Comme je le soulignais suite au discours de politique générale de Gabriel Attal, la lutte contre le dérèglement climatique semble loin d’être une priorité pour l’actuel gouvernement. L’actualité récente le démontre une nouvelle fois.

C’est lorsqu’il s’agit de faire des économies que l’on voit apparaître clairement les priorités ou plutôt les non priorités. Sur les 10 milliards d’euros de réduction du budget, l’écologie est clairement ciblée avec la diminution du Fonds vert et, surtout, la suppression d’1 milliard d’euros sur Ma Prime Rénov qui étaient destinés à la rénovation énergétique des logements. Aux oubliettes le pouvoir d’achat des occupants de logements énergivores et l’objectif d’un parc de logements basse consommation en 2050. Aux oubliettes les objectifs de décarbonation de l’économie française.
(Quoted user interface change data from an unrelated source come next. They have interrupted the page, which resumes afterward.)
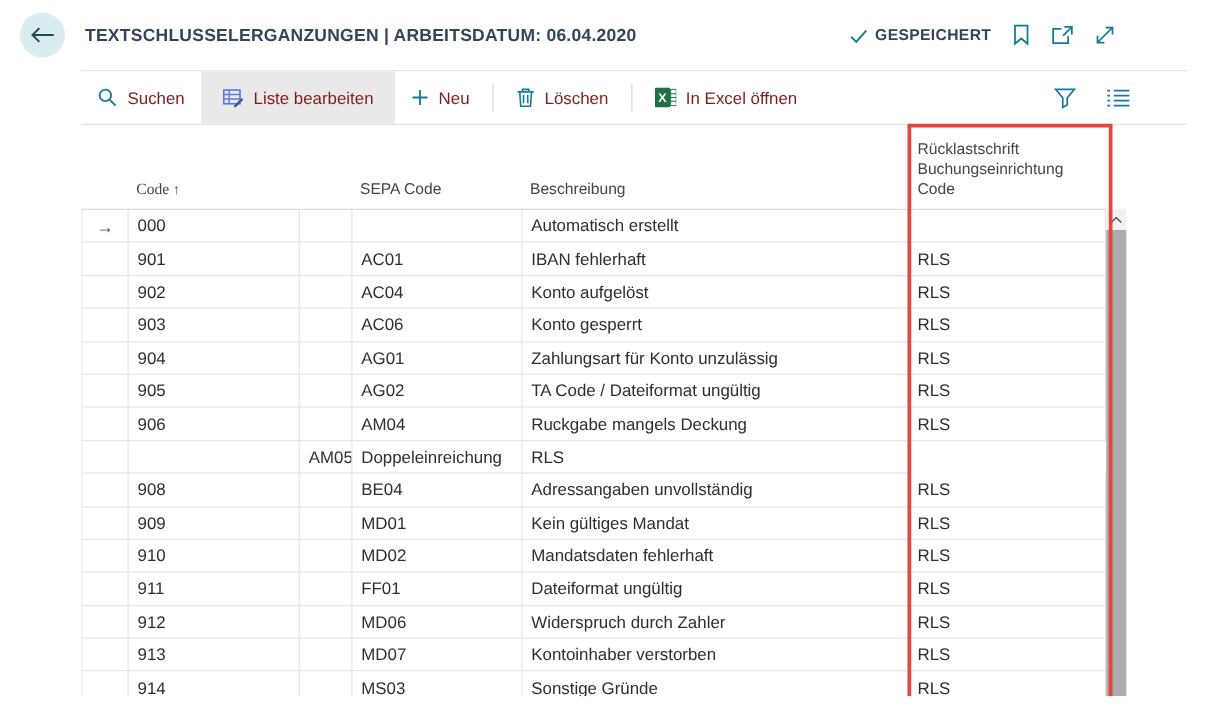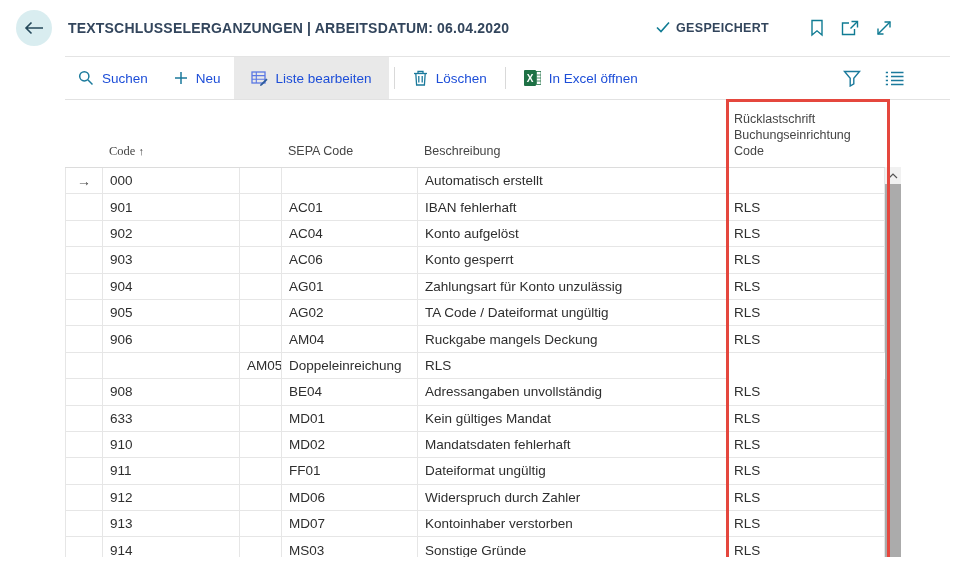--- a/index.html
+++ b/index.html
@@ -14,8 +14,8 @@
   .page-title { position:absolute; left:68px; top:0; height:55px; display:flex; align-items:center;
                 font-size:14px; font-weight:700; color:var(--title,#32455c); letter-spacing:.2px; }
   .header-right { position:absolute; right:76px; top:0; height:55px; display:flex; align-items:center; gap:17px; }
-  .saved { display:flex; align-items:flex-start; gap:6px; font-size:12.5px; font-weight:700;
-           color:var(--title,#32455c); letter-spacing:.3px; margin-right:24px; }
+  .saved { display:flex; align-items:flex-end; gap:6px; font-size:12.5px; font-weight:700;
+           color:var(--title,#32455c); letter-spacing:.3px; }
   .icon-btn { display:flex; align-items:center; justify-content:center; cursor:pointer; }
 
   

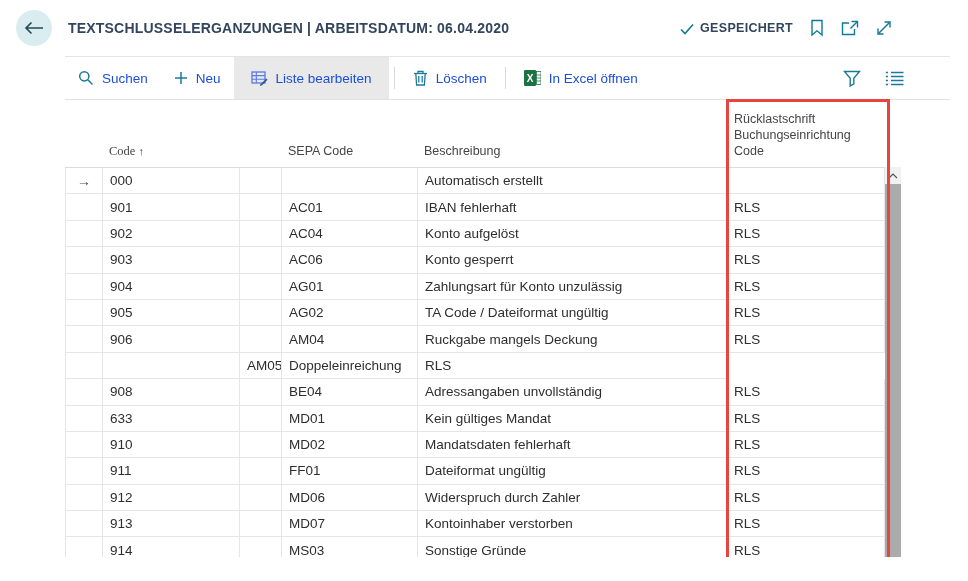--- a/index.html
+++ b/index.html
@@ -20,7 +20,7 @@
 
   
   .toolbar { position:absolute; left:65px; top:56px; width:885px; height:44px; display:flex; align-items:center;
-             border-top:1px solid #e4e4e4; border-bottom:1px solid #e2e2e2; font-size:13.5px; color:#1d4ed8; }
+             border-top:1px solid #e4e4e4; border-bottom:1px solid #e2e2e2; font-size:13.5px; color:#7f1d1d; }
   .tb-btn { display:flex; align-items:center; gap:8px; padding:0 13px; height:100%; cursor:pointer; white-space:nowrap; }
   .tb-btn.active { background:#e9e9e9; padding:0 17px; }
   .tb-sep { width:1px; height:22px; background:#d9d9d9; margin:0 5px; }

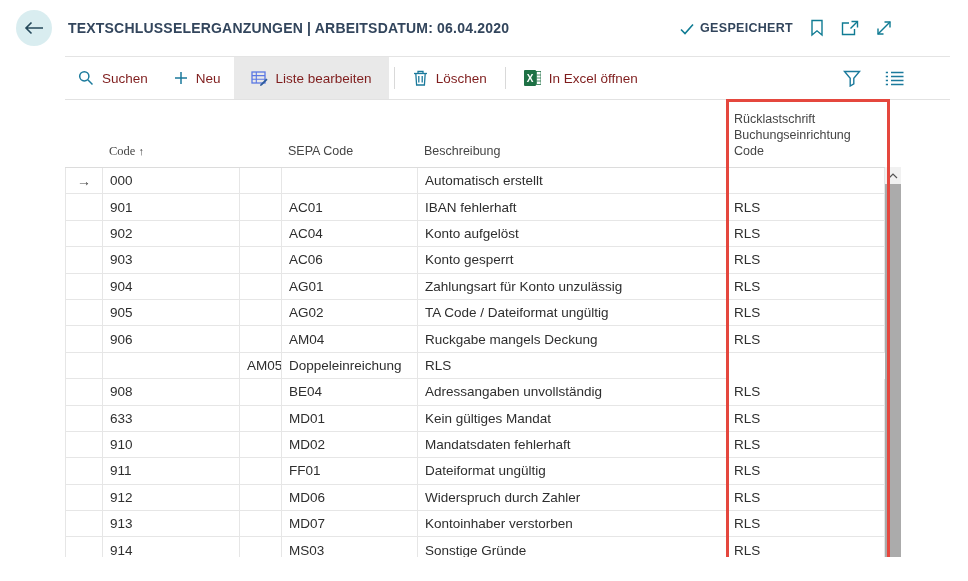--- a/index.html
+++ b/index.html
@@ -108,14 +108,6 @@
       </span>
       <span>Suchen</span>
     </div>
-    <div class="tb-btn">
-      <span>
-        <svg width="14" height="14" viewBox="0 0 14 14" fill="none" stroke="#1b7a9c" stroke-width="1.5">
-          <path d="M7 1 V13 M1 7 H13"></path>
-        </svg>
-      </span>
-      <span>Neu</span>
-    </div>
     <div class="tb-btn active">
       <span>
         <svg width="17" height="16" viewBox="0 0 17 16" fill="none">
@@ -125,6 +117,14 @@
         </svg>
       </span>
       <span>Liste bearbeiten</span>
+    </div>
+    <div class="tb-btn">
+      <span>
+        <svg width="14" height="14" viewBox="0 0 14 14" fill="none" stroke="#1b7a9c" stroke-width="1.5">
+          <path d="M7 1 V13 M1 7 H13"></path>
+        </svg>
+      </span>
+      <span>Neu</span>
     </div>
     <div class="tb-sep"></div>
     <div class="tb-btn">

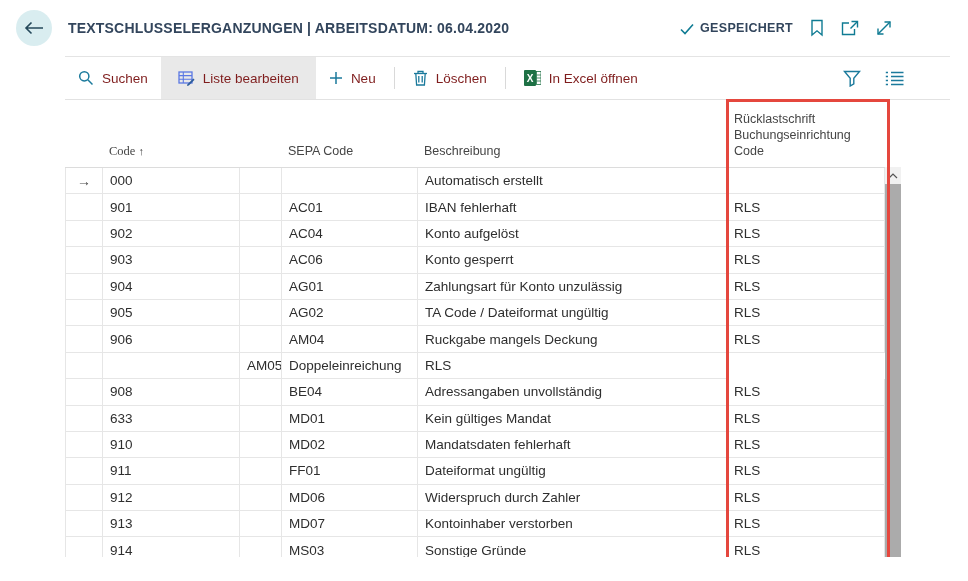--- a/index.html
+++ b/index.html
@@ -277,7 +277,7 @@
       <div class="sel">
           <span></span>
         </div>
-      <div>633</div>
+      <div>909</div>
       <div></div>
       <div>MD01</div>
       <div>Kein gültiges Mandat</div>

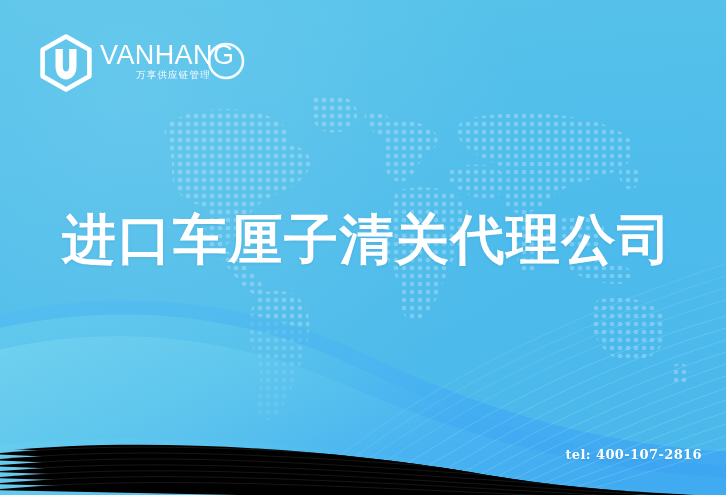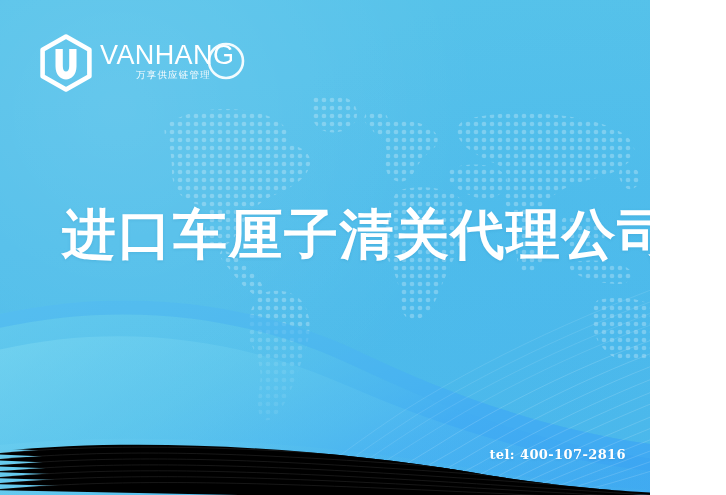--- a/index.html
+++ b/index.html
@@ -13,11 +13,10 @@
 
   #banner {
     position: relative;
-    width: 608px;
+    width: 726px;
     height: 495px;
     overflow: hidden;
     background: #51bfe8;
-    padding-left: 42px;
   }
 
   

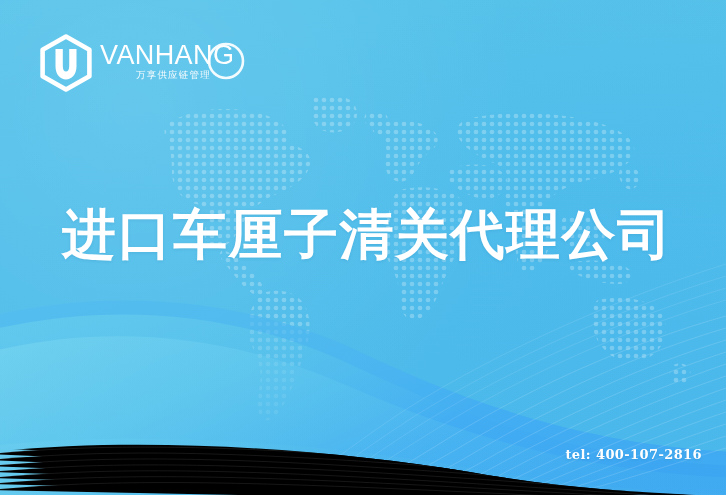--- a/index.html
+++ b/index.html
@@ -68,7 +68,7 @@
     font-weight: 700;
     white-space: nowrap;
     text-shadow: 0 1px 3px rgba(30,120,170,0.18);
-    font-family: Liberation Mono, monospace;
+    font-family: Liberation Sans, sans-serif;
   }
Dans la continuité de cette logique, Messieurs les ministres, vous évoquez très clairement le projet de réformer l’instrument, le DPE (Diagnostic de Performance Énergétique) qui permet de mesurer la performance énergétique et environnementale des logements. Vous commencez par proposer de réformer le DPE pour les petits logements de moins de 40 m2, la première aberration : rien ne sert de modifier les règles de calcul du DPE des petits logements car la consommation excessive de ceux-ci est une réalité, notamment due à la production d’Eau Chaude Sanitaire (ECS) peu optimisée (75 à 80 % de pertes conduisant à des consommations bien réelles de 100 kWhep/m2/an). Cela ne servira qu’à “verdir” statistiquement le parc de logements sans modifier les dépenses des ménages, ni réduire leur précarité énergétique. Les solutions existent, peu chères au niveau individuel, mais l’optimum serait de rénover les immeubles en copropriétés où se trouvent l’essentiel de ces petits logements. Ce serait réaliste et rentable à tous les points de vue.

Ensuite, vous étudiez le remplacement dans le DPE de la consommation en énergie primaire par la consommation en énergie finale, ce qui, pour le chauffage électrique par effet Joule, revient à diviser cette consommation par 2,3. Vous ne manquez pas de cohérence. Cette réforme, également statistique, sous la pression du lobby de l’immobilier, vise à sortir du statut de “passoires thermiques” 500 000 logements à l’horizon 2025, et plus encore en 2028, par un coup de baguette magique sans que la facture des occupants soit réduite, ni que leur confort soit amélioré. Vous allez favoriser la vente de pull-over à col roulé. La contribution du bâtiment à la décarbonation n’aura pas avancé d’un centimètre. Elle pourrait même devenir négative si cette réforme incitait les occupants ou les propriétaires de passoires thermiques à convertir leur mode de chauffage par combustibles (fioul, gaz, mais aussi biogaz et biomasse), en chauffage électrique par effet Joule. Ce serait logique puisque cela permettrait aux propriétaires de gagner une ou plusieurs classes dans le DPE, sans avoir à optimiser l’isolation de leur bâti.

Cette conversion aurait pour conséquence directe d’augmenter la pointe de demande électrique hivernale qui ne pourrait à court terme être satisfaite que par des centrales fossiles émettrices de CO2 ou des importations d’électricité tout aussi carbonée. Cette augmentation de la pointe hivernale serait bien supérieure aux 6 GW prévus par RTE dans les scénarios actuels. Les premières évaluations sont de 20 GW, voire plus. Cette conversion provoquerait aussi l’arrêt du développement de chauffage à la biomasse et des pompes à chaleur puisqu’il n’y aurait plus aucune incitation réglementaire à améliorer la classe énergétique d’un logement. Pour rappel, la filière du chauffage au bois dans le secteur domestique mobilise 30 000 emplois directs. Voulez-vous la mettre en péril ?

Vous affichez l’ambition de développer un marché d’un million de pompes à chaleur par an et la filière industrielle qui en découle. Portez-vous toujours cette ambition ? Qu’en pensez-vous, M. Lescure, vous qui êtes également ministre de l’Industrie ?

En résumé, Messieurs les ministres, vos coupes budgétaires et vos propositions de révision du DPE sacrifient les objectifs sociaux, climatiques et industriels de la Stratégie française énergie climat, patiemment élaborée par vos administrations et le Secrétariat général à la planification écologique en concertation avec les opérateurs de l’État, les associations professionnelles et les associations environnementales. Il est encore temps de revenir à la raison.